**Exercise prompt**
For the word "chip", search the records and show each line in which it occurs.

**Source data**
--- START ---

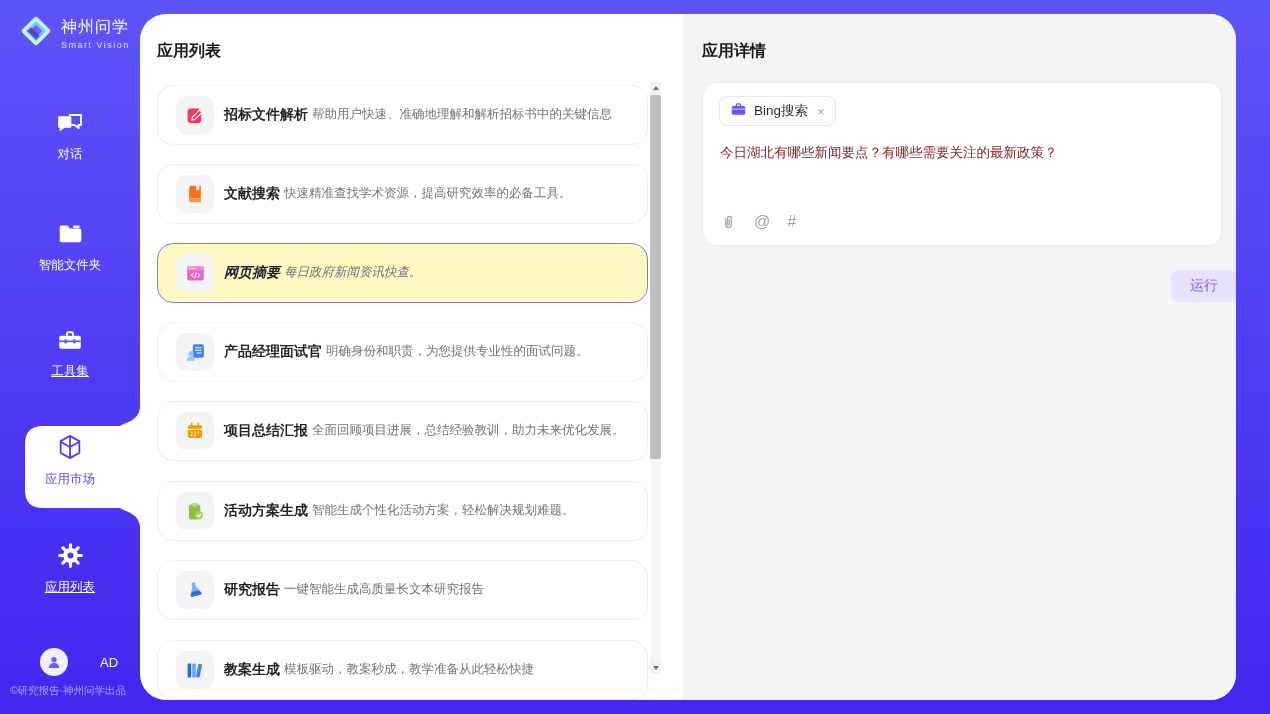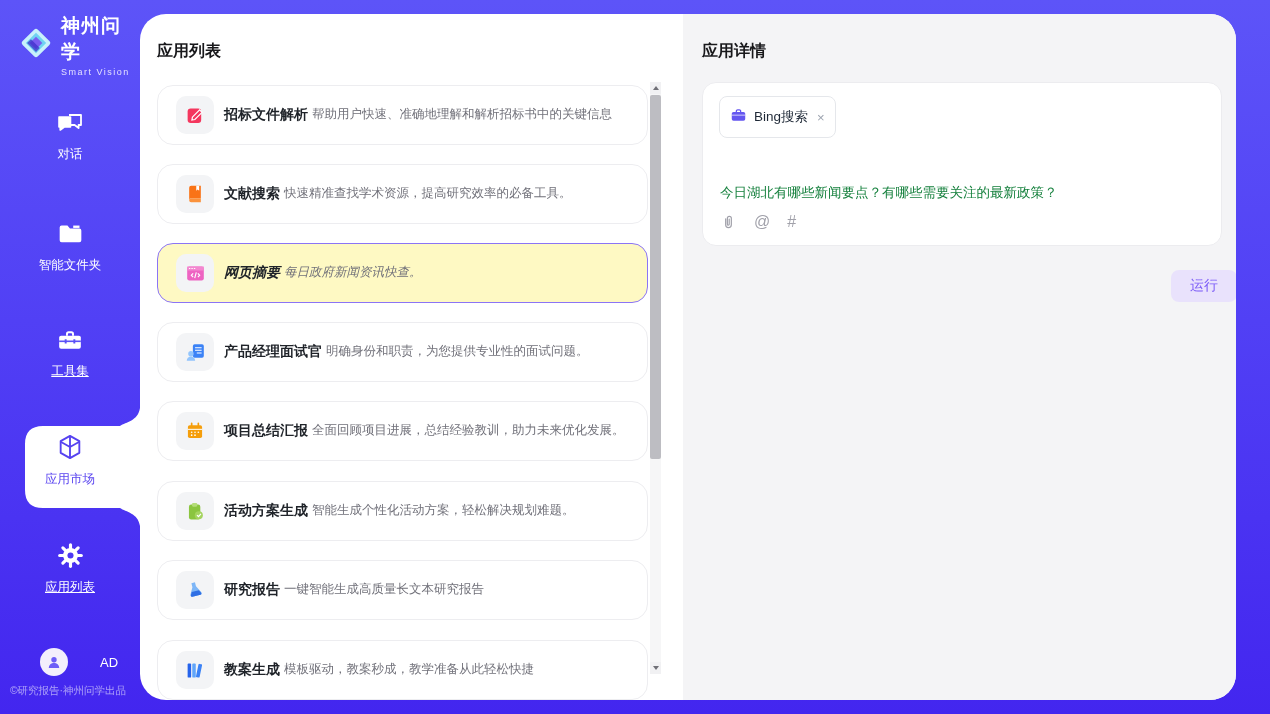--- a/index.html
+++ b/index.html
@@ -4,21 +4,21 @@
 <style>
   * { margin:0; padding:0; box-sizing:border-box; }
   html,body { width:1270px; height:714px; overflow:hidden; }
   body { font-family:"Liberation Sans","DejaVu Sans",sans-serif; }
   #stage { position:relative; width:1270px; height:714px;
            background:linear-gradient(180deg,#5d54f8 0%,#5140f5 45%,#4326ef 100%); }
 
   
   #sidebar { position:absolute; left:0; top:0; width:140px; height:714px; }
   .logo { position:absolute; left:18px; top:13px; display:flex; align-items:center; gap:7px; }
-  .logo-text .cn { color:#fff; font-size:19px; font-weight:bold; letter-spacing:1px; }
+  .logo-text .cn { color:#fff; font-size:16px; font-weight:normal; letter-spacing:1px; }
   .logo-text .en { color:#e4e1ff; font-size:9px; letter-spacing:1.5px; margin-top:2px; }
   .nav-item { position:absolute; left:0; width:140px; text-align:center; cursor:pointer; }
   .nav-item .nav-icon { display:inline-block; height:28px; }
   .nav-item .nav-label { display:block; margin-top:6px; font-size:12.5px; color:#fff; }
   .nav-item.underlined .nav-label { text-decoration:underline; }
   .nav-item.active .nav-label { color:#5b46f0; }
   #active-blob { position:absolute; left:25px; top:408px; width:115px; height:118px; }
   .user-row { position:absolute; left:40px; top:648px; display:flex; align-items:center; gap:12px; }
   .avatar { width:28px; height:28px; border-radius:50%; background:#f3effc; display:flex; align-items:center; justify-content:center; }
   .user-name { color:#fff; font-size:13px;margin-left:20px; }
@@ -50,25 +50,25 @@
   .tri-down { width:0; height:0; border-left:3.5px solid transparent; border-right:3.5px solid transparent;
               border-top:4.5px solid #707077; }
   #sb-thumb { position:absolute; left:0; top:13px; width:11px; height:364px; background:#bdbdc2;
               border-radius:2px; cursor:grab; }
 
   
   #detail-section { position:absolute; left:543px; top:0; width:553px; height:686px; background:#f4f4f6; }
   #detail-title { left:19px; top:27px; }
   #detail-card { position:absolute; left:19px; top:68px; width:520px; height:164px; background:#fff;
                  border:1px solid #ececef; border-radius:14px; }
-  .tool-chip { position:absolute; left:16px; top:13px; height:42px; display:inline-flex; align-items:center;
+  .tool-chip { position:absolute; left:16px; top:13px; height:30px; display:inline-flex; align-items:center;
                gap:7px; padding:0 10px; border:1px solid #e5e7eb; border-radius:8px; background:#fff; cursor:pointer; }
   .tool-chip .chip-label { font-size:13.5px; color:#1f2937; }
   .chip-close { font-size:13px; color:#9ca3af; margin-left:2px; cursor:pointer; }
-  #query-text { position:absolute; left:17px; top:60px; width:480px; font-size:13.5px; color:#15803d; line-height:1.5;margin-top:40px; }
+  #query-text { position:absolute; left:17px; top:60px; width:480px; font-size:13.5px; color:#7f1d1d; line-height:1.5; }
   #attach-row { position:absolute; left:17px; bottom:14px; display:flex; align-items:center; gap:17px; }
   .attach-icon { color:#a1a1aa; font-size:16px; line-height:1; cursor:pointer; display:flex; align-items:center; }
   #run-btn { position:absolute; left:488px; top:256px; width:66px; height:32px; background:#e9e2fc;
              color:#7b5bf7; font-size:14px; border:none; border-radius:8px; cursor:pointer;
              font-family:inherit; }
 </style>
 </head>
 <body>
 
 <div id="stage">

--- END ---

**Response area**
-  .tool-chip { position:absolute; left:16px; top:13px; height:42px; display:inline-flex; align-items:center;
+  .tool-chip { position:absolute; left:16px; top:13px; height:30px; display:inline-flex; align-items:center;
   .tool-chip .chip-label { font-size:13.5px; color:#1f2937; }
   .chip-close { font-size:13px; color:#9ca3af; margin-left:2px; cursor:pointer; }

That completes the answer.